Re: [EXTERNAL] Parse Execution Plan from PySpark

2022-05-05 Thread Pablo Alcain
Amazing, it looks like parsing the execution plan from plain text can be a
good first approach, at least for a proof of concept. I'll let you guys
know how it works out! Thanks Walaa for those links, they are super useful.

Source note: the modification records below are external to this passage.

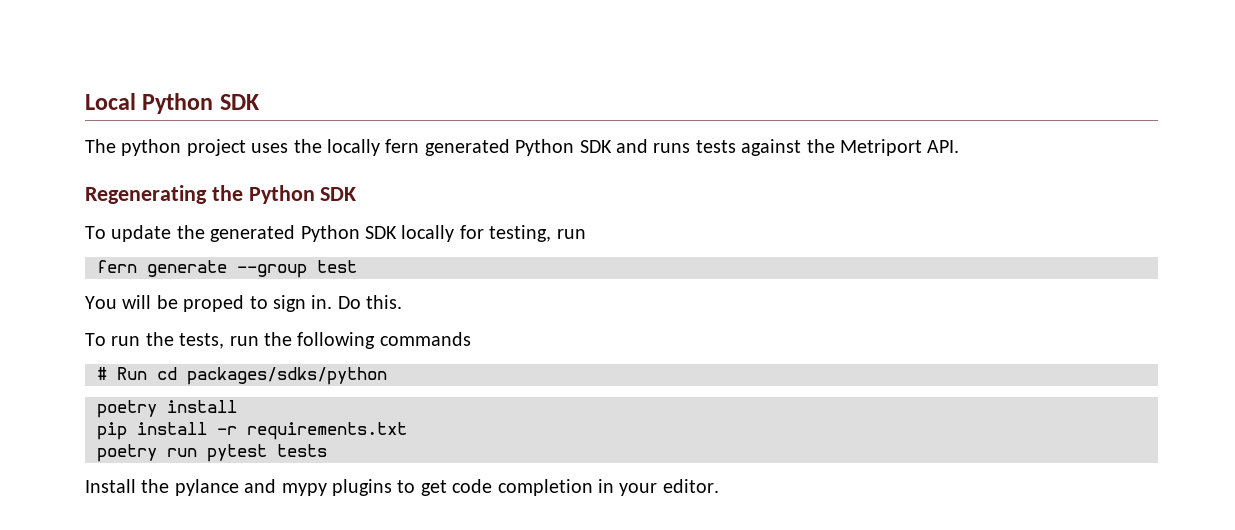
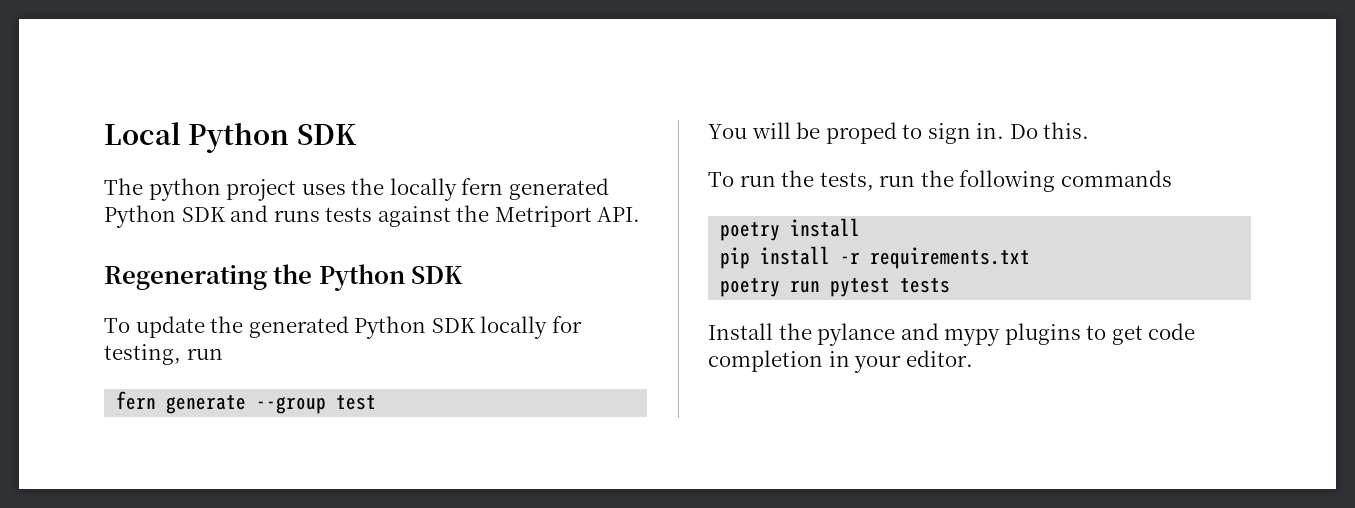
- # Run cd packages/sdks/python

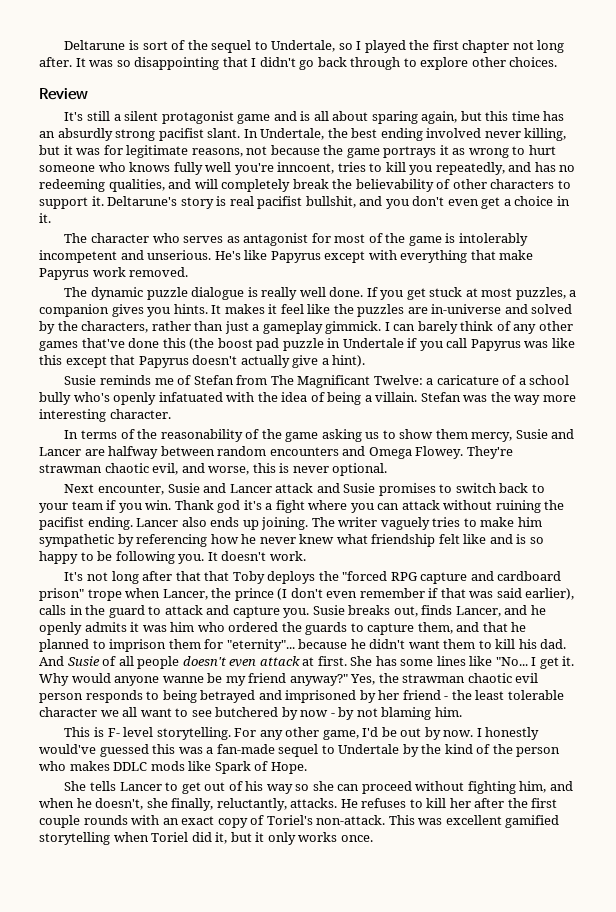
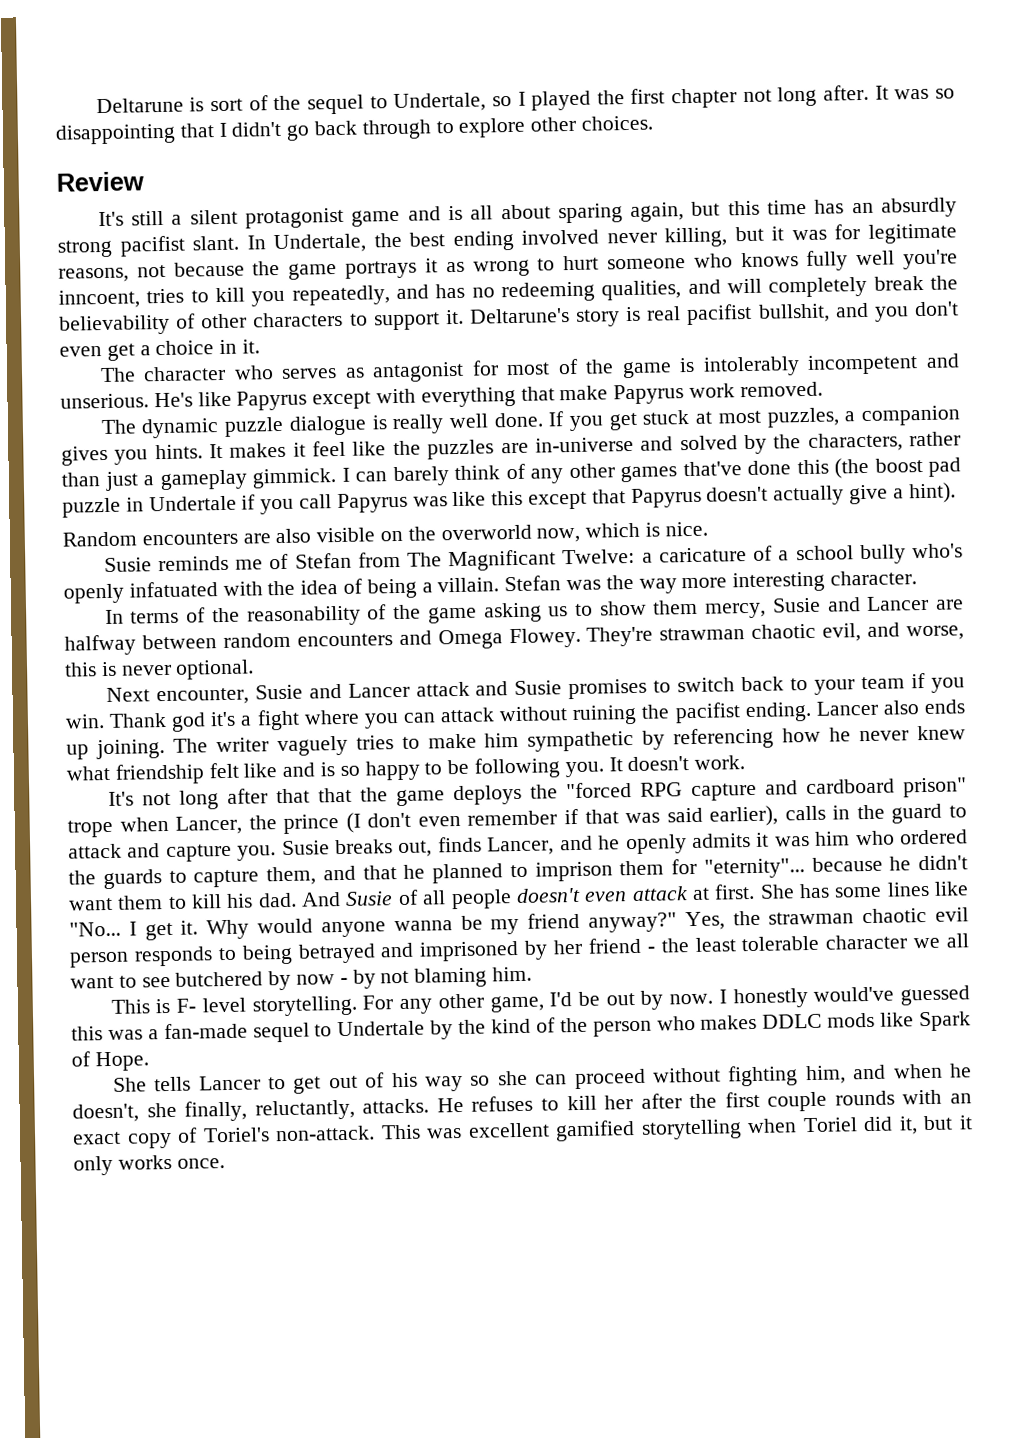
+ Random encounters are also visible on the overworld now, which is nice.
- It's not long after that that Toby deploys the "forced RPG capture and cardboard prison" trope when Lancer, the prince (I don't even remember if that was said earlier), calls in the guard to attack and capture you.
+ It's not long after that that the game deploys the "forced RPG capture and cardboard prison" trope when Lancer, the prince (I don't even remember if that was said earlier), calls in the guard to attack and capture you.
- Why would anyone wanne be my friend anyway?"
+ Why would anyone wanna be my friend anyway?"

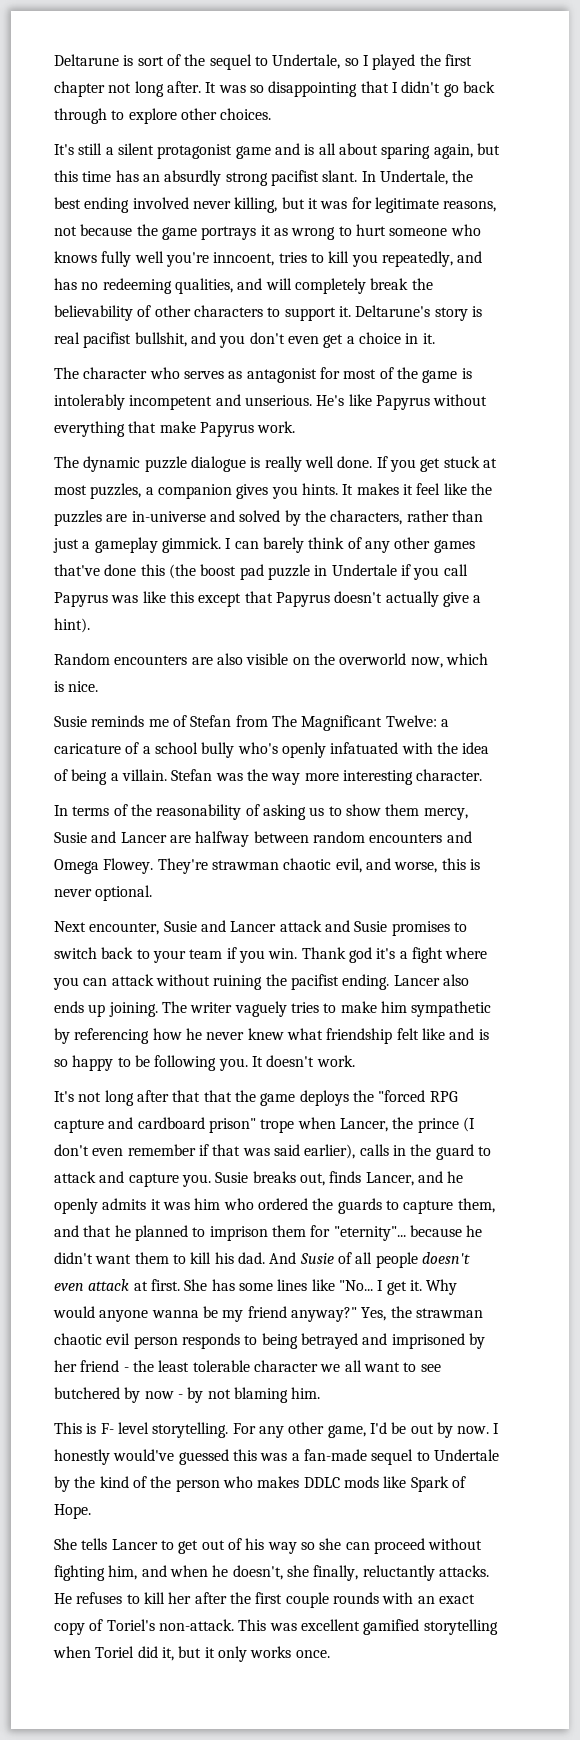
- Review
- He's like Papyrus except with everything that make Papyrus work removed.
+ He's like Papyrus without everything that make Papyrus work.
- In terms of the reasonability of the game asking us to show them mercy, Susie and Lancer are halfway between random encounters and Omega Flowey.
+ In terms of the reasonability of asking us to show them mercy, Susie and Lancer are halfway between random encounters and Omega Flowey.
- She tells Lancer to get out of his way so she can proceed without fighting him, and when he doesn't, she finally, reluctantly, attacks.
+ She tells Lancer to get out of his way so she can proceed without fighting him, and when he doesn't, she finally, reluctantly attacks.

On Tue, May 3, 2022 at 5:39 AM Walaa Eldin Moustafa 
wrote:

> Hi Pablo,
>
> Do you mean an in-memory plan? You can access one by implementing a Spark
> Listener. Here is an example from the Datahub project [1].
>
> If you end up parsing the SQL plan string, you may consider
> using/extending Coral [2, 3]. There is already a POC for that. See some
> test cases [4].
>
> Thanks,
> Walaa.
>
> [1]
> https://github.com/datahub-project/datahub/blob/master/metadata-integration/java/spark-lineage/src/main/java/datahub/spark/DatahubSparkListener.java
> [2] https://engineering.linkedin.com/blog/2020/coral
> [3] https://github.com/linkedin/coral
> [4]
> https://github.com/linkedin/coral/blob/master/coral-spark-plan/src/test/java/com/linkedin/coral/sparkplan/SparkPlanToIRRelConverterTest.java
>
>
> On Tue, May 3, 2022 at 1:18 AM Shay Elbaz  wrote:
>
>> Hi Pablo,
>>
>>
>>
>> As you probably know, Spark SQL generates custom Java code for the SQL
>> functions. You can use geometry.debugCodegen() to print out the generated
>> code.
>>
>>
>>
>> Shay
>>
>>
>>
>> *From:* Pablo Alcain 
>> *Sent:* Tuesday, May 3, 2022 6:07 AM
>> *To:* user@spark.apache.org
>> *Subject:* [EXTERNAL] Parse Execution Plan from PySpark
>>
>>
>>
>> *ATTENTION:* This email originated from outside of GM.
>>
>>
>>
>>
>> Hello all! I'm working with PySpark trying to reproduce some of the
>> results we see on batch through streaming processes, just as a PoC for now.
>> For this, I'm thinking of trying to interpret the execution plan and
>> eventually write it back to Python (I'm doing something similar with pandas
>> as well, and I'd like both approaches to be as similar as possible).
>>
>>
>>
>> Let me clarify with an example: suppose that starting with a
>> `geometry.csv` file with `width` and `height` I want to calculate the
>> `area` doing this:
>>
>>
>>
>> >>> geometry = spark.read.csv('geometry.csv', header=True)
>>
>> >>> geometry = geometry.withColumn('area', F.col('width') *
>> F.col('height'))
>>
>>
>>
>> I would like to extract from the execution plan the fact that area is
>> calculated as the product of width * height. One possibility would be to
>> parse the execution plan:
>>
>>
>>
>> >>> geometry.explain(True)
>>
>>
>>
>> ...
>>
>> == Optimized Logical Plan ==
>>
>> Project [width#45, height#46, (cast(width#45 as double) * cast(height#46
>> as double)) AS area#64]
>> +- Relation [width#45,height#46] csv
>>
>> ...
>>
>>
>>
>> From the first line of the Logical Plan we can parse the formula "area =
>> height * width" and then write the function back in any language.
>>
>>
>>
>> However, even though I'm getting the logical plan as a string, there has
>> to be some internal representation that I could leverage and avoid
>> the string parsing. Do you know if/how I can access that internal
>> representation from Python? I've been trying to navigate the scala source
>> code to find it, but this is definitely beyond my area of expertise, so any
>> pointers would be more than welcome.
>>
>>
>>
>> Thanks in advance,
>>
>> Pablo
>>
>


Re: [EXTERNAL] Parse Execution Plan from PySpark

2022-05-03 Thread Walaa Eldin Moustafa
Hi Pablo,

Do you mean an in-memory plan? You can access one by implementing a Spark
Listener. Here is an example from the Datahub project [1].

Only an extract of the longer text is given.